As part of the read processing we excluded possibly erroneous sequences, based on missing index or primer sequences or an inability to merge. However there likely remain many further erroneous sequences in our dataset, and the purpose of this section is to remove as many of these as possible in order to isolate only the biologically meaningful sequences.

Data

The starting point for this section is a FASTQ file comprising all of the reads in your dataset, with the source sample for each read noted in the read’s header.

If you worked through the previous section, this was produced during the concatenation tutorial.

If you didn’t work through the previous section, you can download a zip archive of the data for all of the tutorials in this section here. Unzip this to a convenient location.

Sources of error

Erroneous sequences may arise through many processes, but these can generally be organised into several main sources:

PCR errors

It is likely that the numerical majority of errors arise during PCR, either through errors in transcription or by the formation of chimeric fragments. The latter term is used to describe cases where DNA from different source organisms incorrectly binds together to form a DNA molecule that no longer accurately reflects the genome of any real organism. PCR errors are so frequent because of the high chance of stochastic errors in the biochemical reactions and because the exponential amplification of sequences can cause errors to propagate into many individual fragments.

Sequencing errors

Next generation sequencers are great at getting lots of data, but they are nowhere near perfect at accurately reading sequences, as you probably know. Sequencing errors occur when the sequencer incorrectly reads a base position, misses a base or reads a base that doesn’t exist. This could be a single isolated error in a sequence, happen repeatedly throughout a sequence or tend to happen more in some areas of a sequence than another. For example, Illumina sequencers tend to be less accurate towards the end of reads. Usefully, there are methods sequencers can use to assess how certain they are about a base call (i.e. deciding whether a single base is A, T, C or G, and these probabilities can be used for filtering. However, missing bases or incorrectly adding bases (which tends to happen when there are regions of a single repeated base) is harder to know about.

Bioinformatic errors

Depending on the bioinformatic processes performed, it may be that incorrect or inappropriate application of software or parameters could cause errors to arise. For example, lax settings for pair merging may cause the merging of putative mate pairs that are not truly from the same fragment, or inappropriate adapter, index or primer trimming could over-trim or under-trim bases from reads.

Non-target sequences

The use of highly degenerate primers can cause the co-amplification of DNA that is not the target of the metabarcoding research project. One source of this non-target DNA is material that has contaminated our samples. Another major source are non-target pseudogenes or NUMTs. These are analogues of the target locus that are present elsewhere in the genome of the target organism, having arisen through erroneous transposition or another method.

Removing errors

There are many ways that we can try to remove these errors, with different levels of certainty about the approach. This section will cover several methods: these are illustrated in the table below, alongside indications of what types of errors these methods target.

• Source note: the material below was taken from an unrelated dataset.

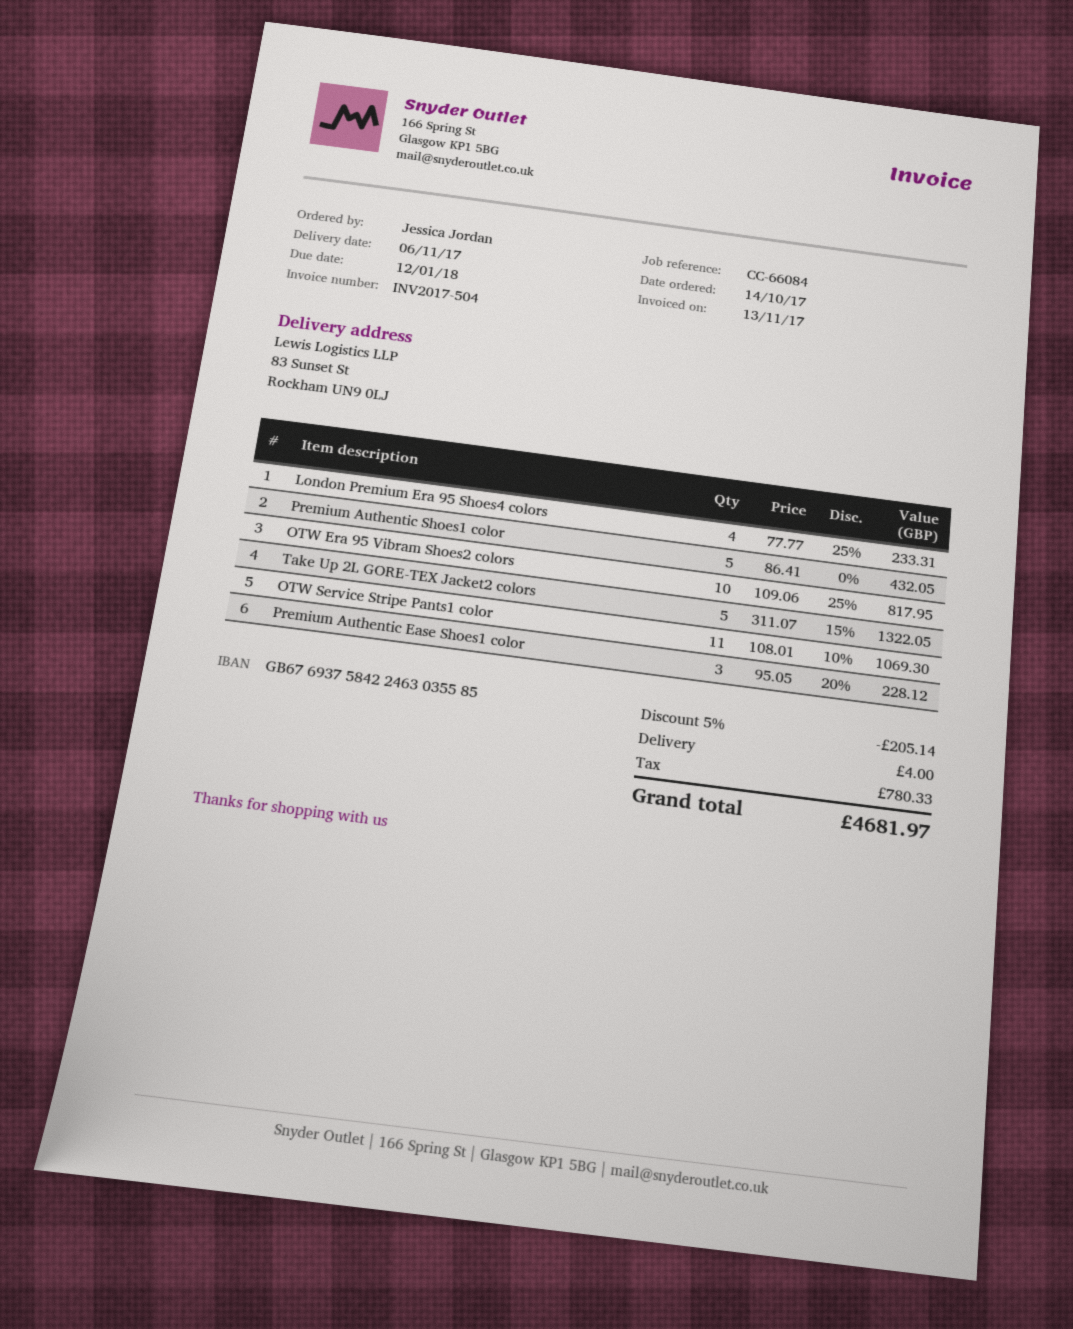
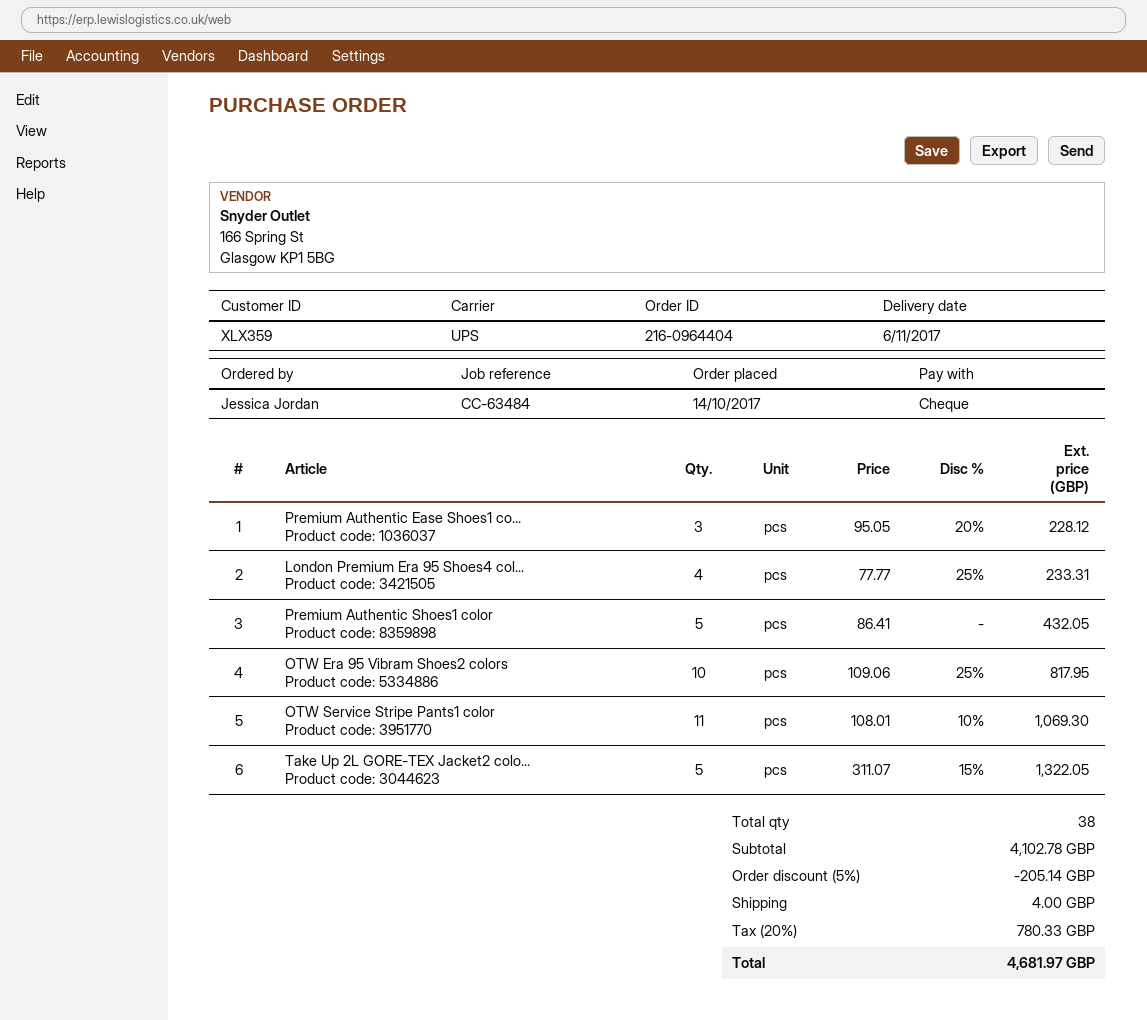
reference: CC-66084 -> CC-63484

Approach Errors Non-target sequences
PCR Sequencing Bioinformatic
Quality filtering      
Indel filtering
Frequency filtering
Denoising  
Point error filtering
Chimera filtering    

Next Steps

If you want to follow through the course step-by-step, you should work through the tutorials in this section as follows:

  1. Quality filtering: the removal of reads with low quality bases
  2. Dereplication: the removal of duplicate sequences
  3. Denoising: the removal of putative “noise” error sequences
  4. Indel filtering: the removal of remaining insertion or deletion errors leading to length variants
  5. Point error filtering: the removal of remaining point errors leading to translation variants
  6. Chimera filtering: the removal of chimeric sequences

Note

As in the previous section, we present each of these filtering steps separately, with separate commands, in a linear order. In practice, some of these commands could be combined together, as some software can perform multiple types of filtering at once. However we present them separately for instructional purposes, to better isolate and understand each step.

Given we start with FASTQ files, it is necessary we perform quality filtering first, as this also strips out the quality data and outputs FASTA files, the required format for all of the other filtering tools. Many of the other filtering methods could be performed in any order, but denoising is most effective when performed on data that has only been quality filtered. This is explained in more detail on the denoising page.